A young man set to graduate from a local seminary recently interviewed me about why I am pro-choice. He contacted me as a class assignment to talk with someone who held a view opposite of his own. I am so thankful he called me, as it inspired me to send Gov. Mark Dayton another thank-you note. Here’s why:
We made small talk, discovered we both have two children, and our interaction was very pleasant. He then cut straight to the point: Why do you hold a pro-choice position?
My answer was simple: There will always be a need for abortion. It is my job to ensure that it is safe, legal, and accessible for any woman who chooses it.
Always will be unintended pregancies
The lives that we lead are complicated: often wonderful, often terrible, with many twists and turns along the way. There will always circumstances that result in unintended pregnancies. Sadly, there will always be ectopic pregnancies and fetal anomalies, no matter how wanted or planned the pregnancy is. And, I fear, our society will always have to deal with the risk of rape, and I am loath to imagine a woman forced through a pregnancy under such circumstances.
I have heard many of these stories from women themselves. When I first started my work in the reproductive rights community, I was startled when people began to tell me their stories. I now find it to be one of the most rewarding parts of my job, and I take their sacred stories to heart.
These stories remind me that a woman and her physician — not politicians — should make health-care decisions. As part of my job, I lobby members of the state Legislature. I hear some struggle to pronounce “ectopic pregnancy” or incorrectly repeat the name of the fetal anomaly a woman described in her public testimony, all while assuring her that her baby “would have been fine just fine.” This experience has strengthened my resolve.
Incomplete rhetoric
The legislators speaking at the hearings I referenced are working hard to outlaw aborion, but they are silent on what comes next. It is almost as if we are to believe that if abortion is outlawed, it will simply cease to exist.

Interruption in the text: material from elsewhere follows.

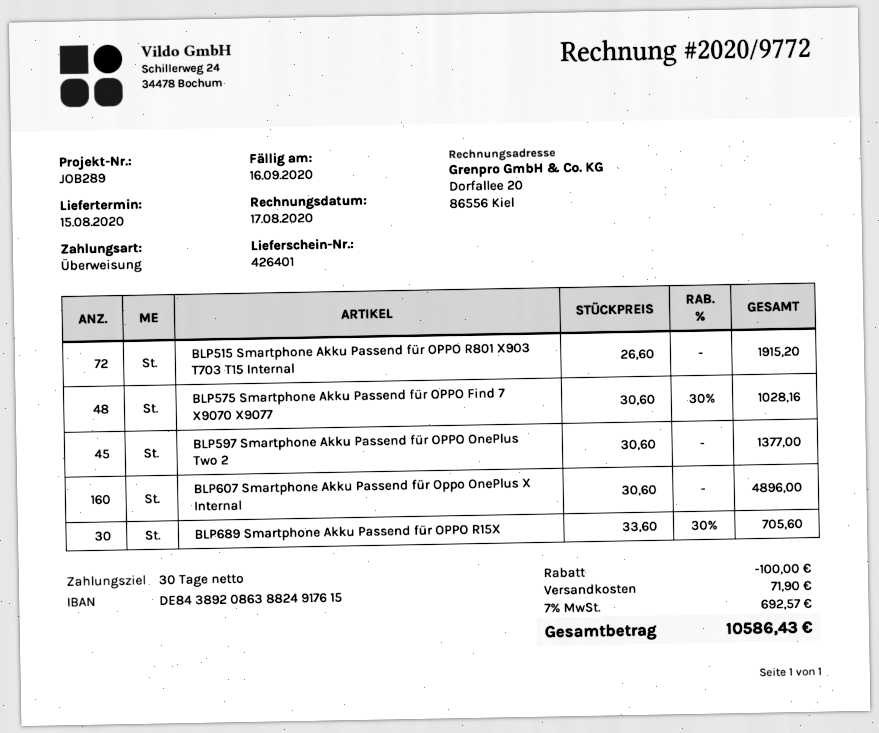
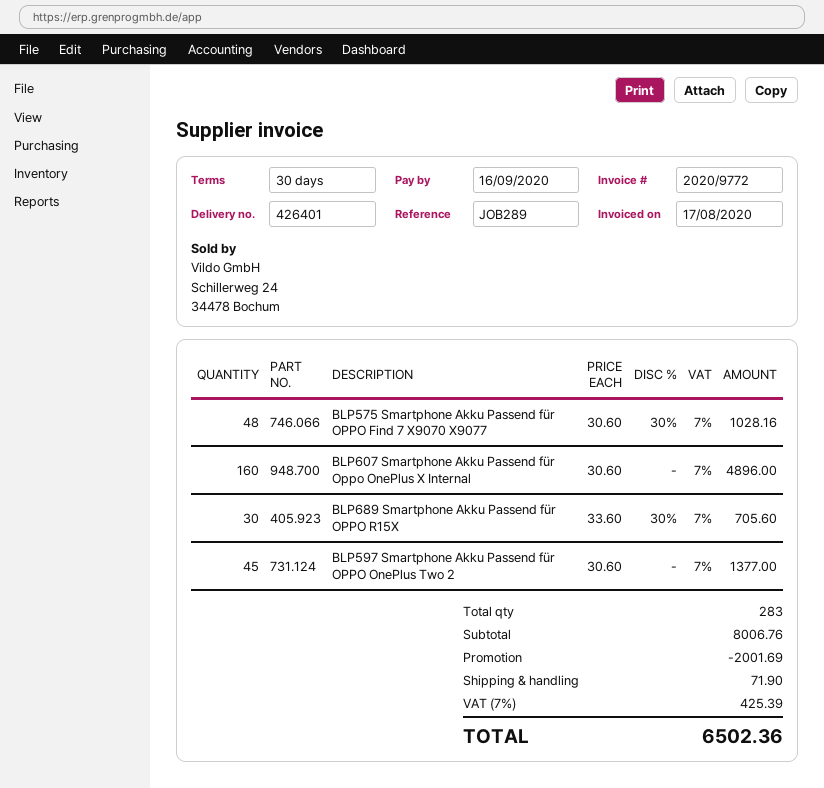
BLP515 Smartphone Akku Passend für OPPO R801 X903 T703 T15 Internal: 72 x 26.60 = 1915.20 -> none
discount: 100.00 -> 2001.69
tax: 7% = 692.57 -> 7% = 425.39
total: 10586.43 -> 6502.36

I told the young student interviewer that women have been here before, that there was a time before safe, legal abortion. The need to access abortion services remains even when it is deemed “illegal.” For example, even though abortion is illegal in Brazil, it has a higher abortion rate than the United States. And, for women in Brazil, the leading cause of maternal death is unsafe abortion. In 2005, IPAS Brasil reported that nearly 100 percent of the 250,000 maternal deaths due to unsafe abortion could have been prevented had care been provided in a safe, legal setting.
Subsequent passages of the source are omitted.